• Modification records
──────────
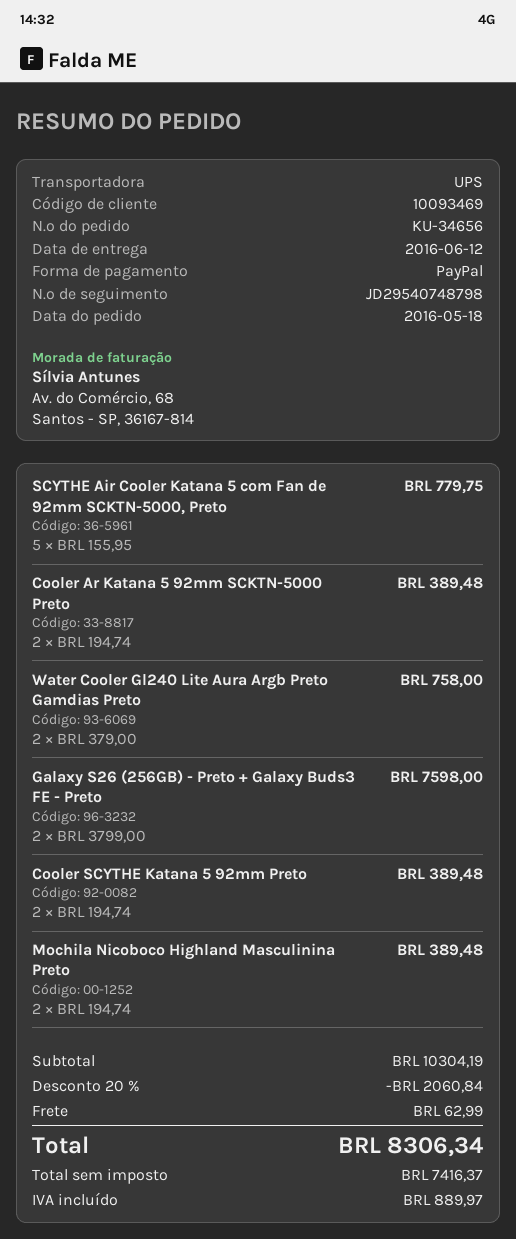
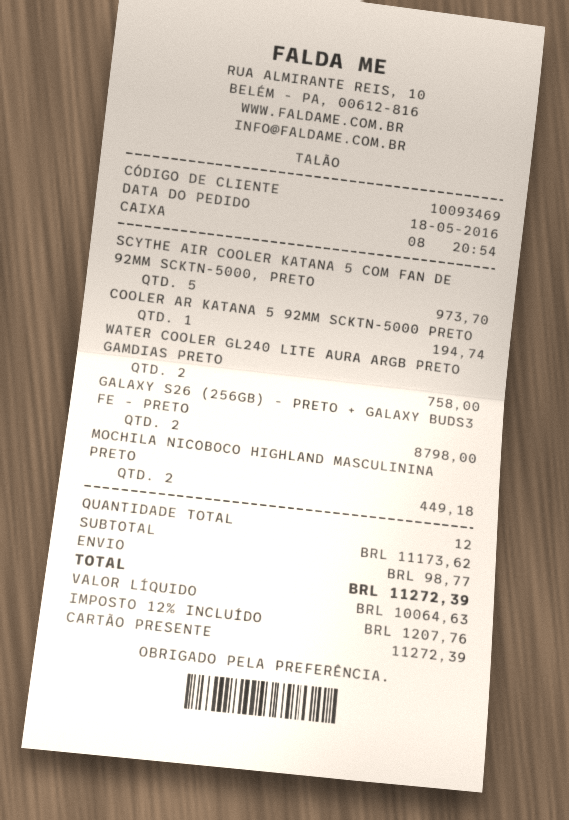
payment method: PayPal -> gift card
SCYTHE Air Cooler Katana 5 com Fan de 92mm SCKTN-5000, Preto: 5 for 779.75 -> 5 for 973.70
Cooler Ar Katana 5 92mm SCKTN-5000 Preto: 2 for 389.48 -> 1 for 194.74
Galaxy S26 (256GB) - Preto + Galaxy Buds3 FE - Preto: 2 for 7598.00 -> 2 for 8798.00
Cooler SCYTHE Katana 5 92mm Preto: 2 for 389.48 -> none
Mochila Nicoboco Highland Masculinina Preto: 2 for 389.48 -> 2 for 449.18
subtotal: 10304.19 -> 11173.62
discount: 20% = 2060.84 -> none
shipping: 62.99 -> 98.77
net: 7416.37 -> 10064.63
tax: 889.97 -> 1207.76
total: 8306.34 -> 11272.39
──────────
• Task details
The range runs from the line with "shipping: 62.99 -> 98.77" to the last line of the entries above, both included. Restate it word for word.

• Exercise response
shipping: 62.99 -> 98.77
net: 7416.37 -> 10064.63
tax: 889.97 -> 1207.76
total: 8306.34 -> 11272.39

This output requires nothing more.